PAUL STAINTON: You’re humming and hahing John?
JOHN HIPKIN: Well Ashley’s not quite right. The Local Plan hasn’t yet been finally ratified.
ASHLEY WALSH: Yes, that’s quite right. Yes.
JOHN HIPKIN: That’s still to come. But he is right that the chances are that it will be ratified.
PAUL STAINTON: Right. Do we have to get used to this then? Do we have to get used to the fact that we might have to build more and more on Green Belt land, just to satisfy people’s thirst for houses?
JOHN HIPKIN: Well the Local Plan, the Cambridge Local Plan, which will be adopted I guess in a few days time, is the plan until 2031. So you could say that this minor incursion into the Green Belt will be the last that we shall see for something like 20 years. But what happens beyond then, when the pressure really has almost become irrestistible, is anybody’s guess.

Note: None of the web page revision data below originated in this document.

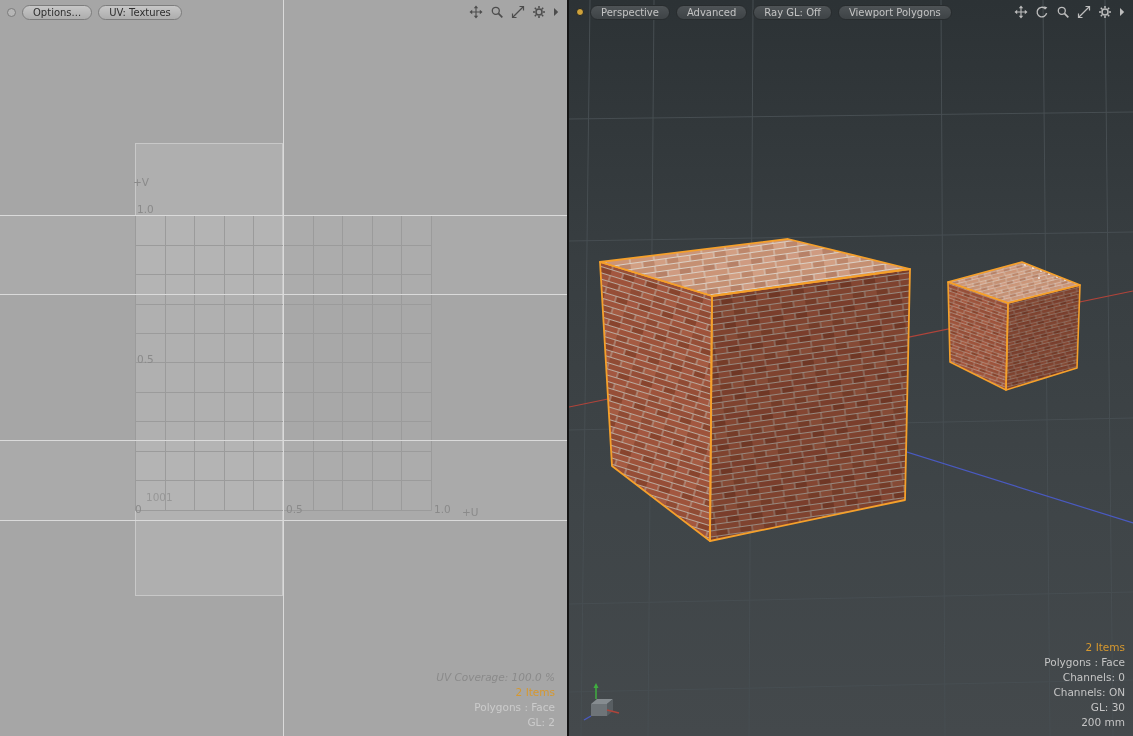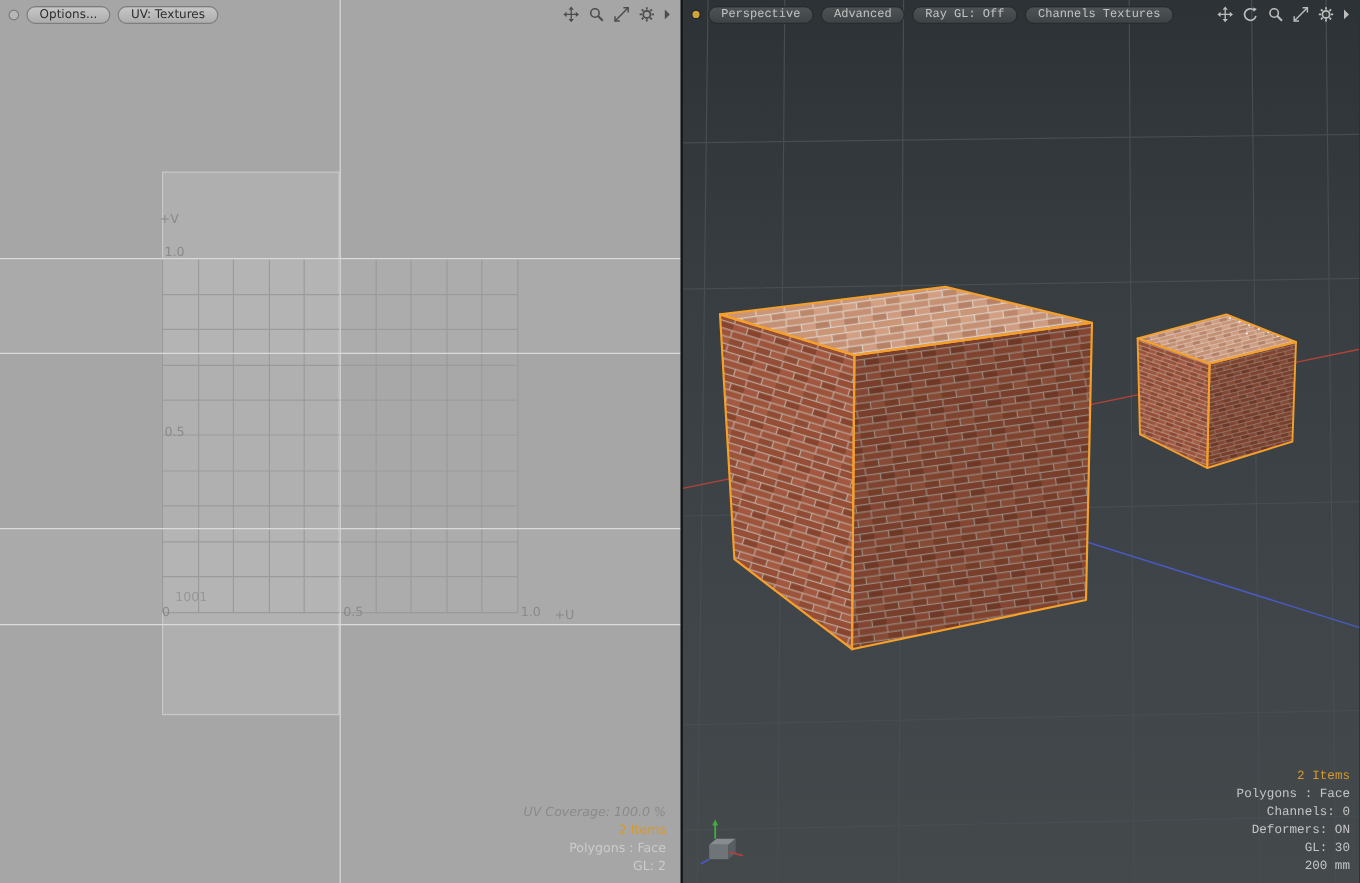--- a/index.html
+++ b/index.html
@@ -9,7 +9,7 @@
 
   .panel { position:absolute; top:0; height:736px; overflow:hidden; }
   .uv-panel { left:0; width:567px; background:#a6a6a6; }
-  .gl-panel { left:569px; width:564px; background:#353b3e;font-family:Liberation Mono, monospace; }
+  .gl-panel { left:569px; width:564px; background:#353b3e; }
 
   .canvas { position:absolute; left:0; top:0; display:block; }
 

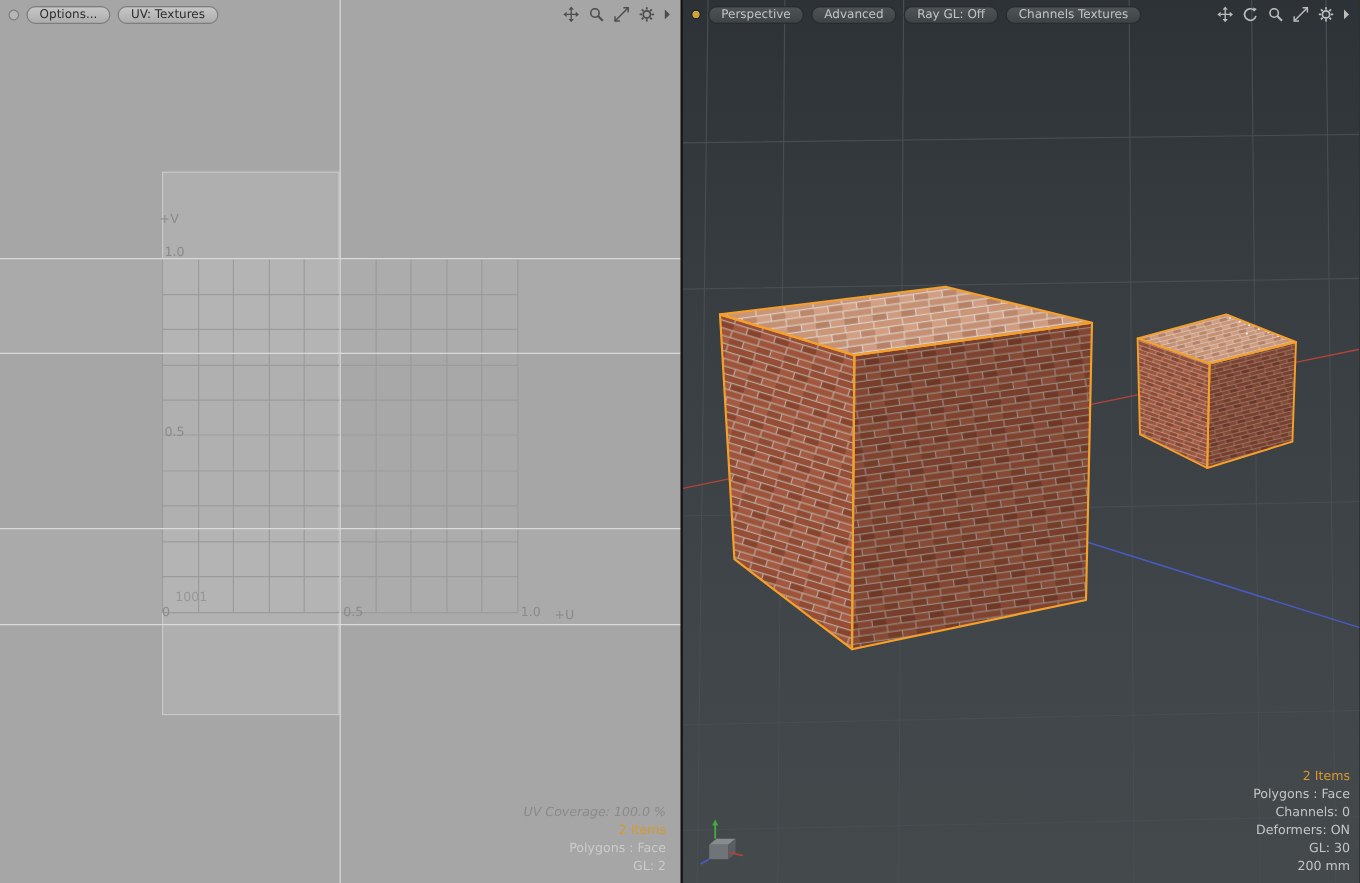--- a/index.html
+++ b/index.html
@@ -237,7 +237,7 @@
       <div class="btn btn-dark">Perspective</div>
       <div class="btn btn-dark">Advanced</div>
       <div class="btn btn-dark">Ray GL: Off</div>
-      <div class="btn btn-dark">Channels Textures</div>
+      <div class="btn btn-dark">Viewport Polygons</div>
 
       <div class="toolbar toolbar-dark">
         <svg class="icon" width="14" height="14" viewBox="0 0 14 14">

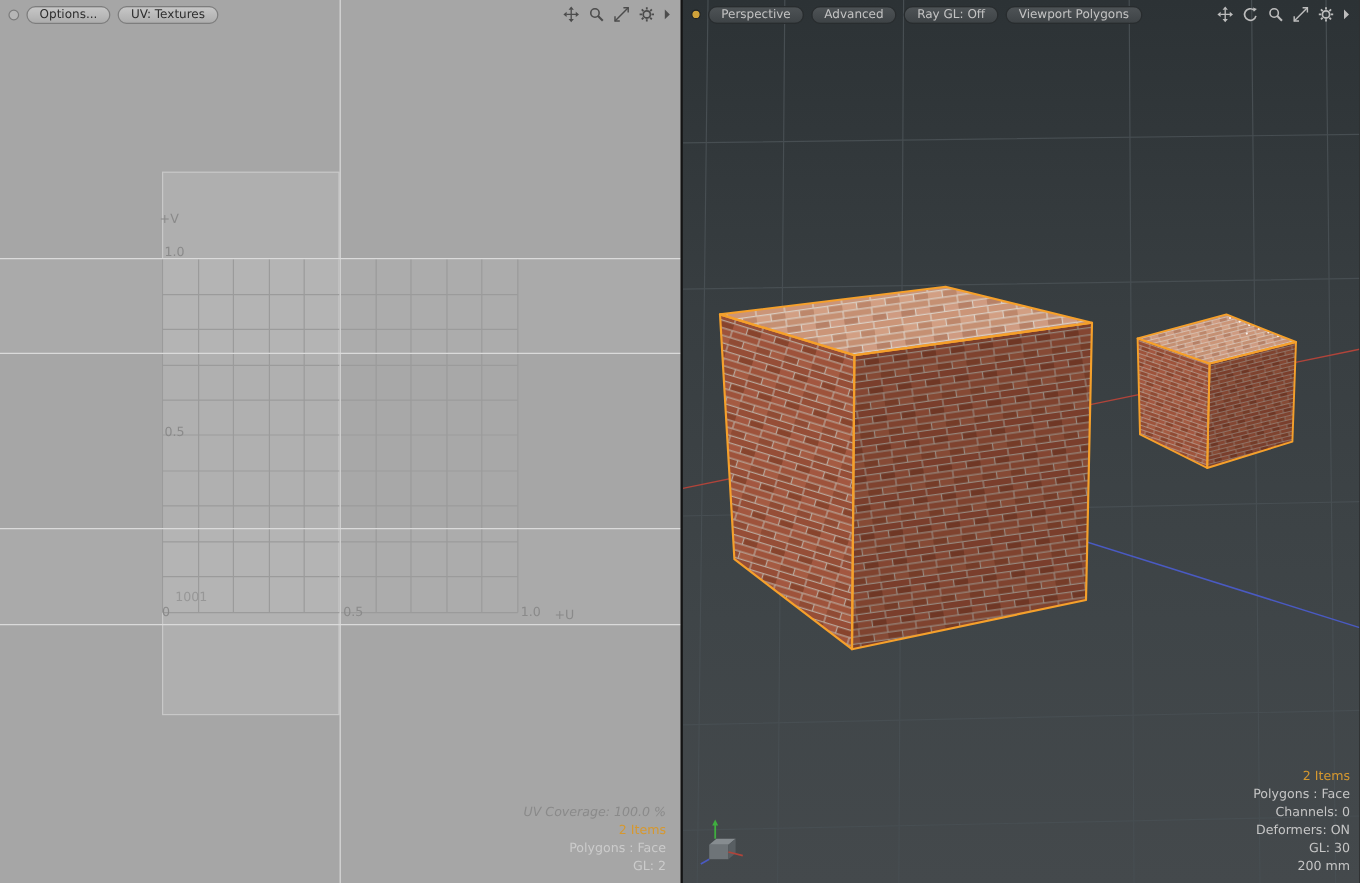--- a/index.html
+++ b/index.html
@@ -282,7 +282,7 @@
       <div class="orange">2 Items</div>
       <div class="gl-line">Polygons : Face</div>
       <div class="gl-line">Channels: 0</div>
-      <div class="gl-line">Deformers: ON</div>
+      <div class="gl-line">Channels: ON</div>
       <div class="gl-line">GL: 30</div>
       <div class="gl-line">200 mm</div>
     </div>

PAUL STAINTON: Well it sets a precedent, doesn’t it?
JOHN HIPKIN: Well no. There have been other precedents. The massive University development on my side of the city, the so-called University farm development with 3,000 homes and so on, that was taken out of the Green Belt very deliberately to allow the University to build homes and research stations and so on on that part of the city. So it’s not .. it is not without precedent that the Green Belt has been invaded.
PAUL STAINTON: There’s another possible problem here, isn’t it. The district councils are the ones who approve or reject planning applications, but they also need new houses. Well if the County Council goes to a district council asking to build 200 new homes, the district council’s hardly going to say no, are they? Don’t you risk accusations really of councils being too close to one another, and patting each other on the back Ashley?
ASHLEY WALSH: Well I’d be very shocked if Cambridge City Council turned down such an opportunity like this, particularly if the Labour Party on Cambridge City Council wants to get as many affordable homes and social ones built as possible. So they have every right to deny the application if they so wish, and that’s completely open to public scrutiny. But I think just to complete the point that John made, we have to balance two competing objectives here. One is to preserve Cambridge’s beautiful green spaces around it, but also remember that the city boundaries are so tight, and the housing crisis is so severe, that we have to try and strike that balance. And I hope that as the proposals go forward, the public will stay in consultation with the County Council to make sure that we get that balance right between green space and providing decent affordable housing.
PAUL STAINTON: John, how far off are we from getting this idea up and running?
JOHN HIPKIN: Oh I think that the County will first of all get .. I imagine that Cabinet will today authorise this process, and that the County will want to get on with it. And the cash crisis at the County is so severe that we can’t afford to hang around. So yes, once the decision has been made that we’re going to go ahead as a developer, I think it will be full steam ahead. That’s what I’m hoping for. So let’s .. I would think there would be an application for that major development some time later this year.
PAUL STAINTON: And will more and more councils be doing this in the future?
JOHN HIPKIN: They will have to. We simply cannot tolerate a situation in which councils are cutting cutting cutting services. Councils have got to become businesses. They’ve got to become far more entrepreneurial. They’ve got to think of ways of using their assets to the greatest benefit of their citizens, and I think the County is showing the way. It’s a bold initiative, and I hope it is one that is taken up elsewhere. I heard a story a few days ago of a school that was having to do discos and things of that sort because their budgets are so tight. Look, we live in an age of austerity, and the times when we could all sit back and just go on spending money on public services irrespective are over. We’ve now got to think of ways of generating the income in order to avoid cutting the services.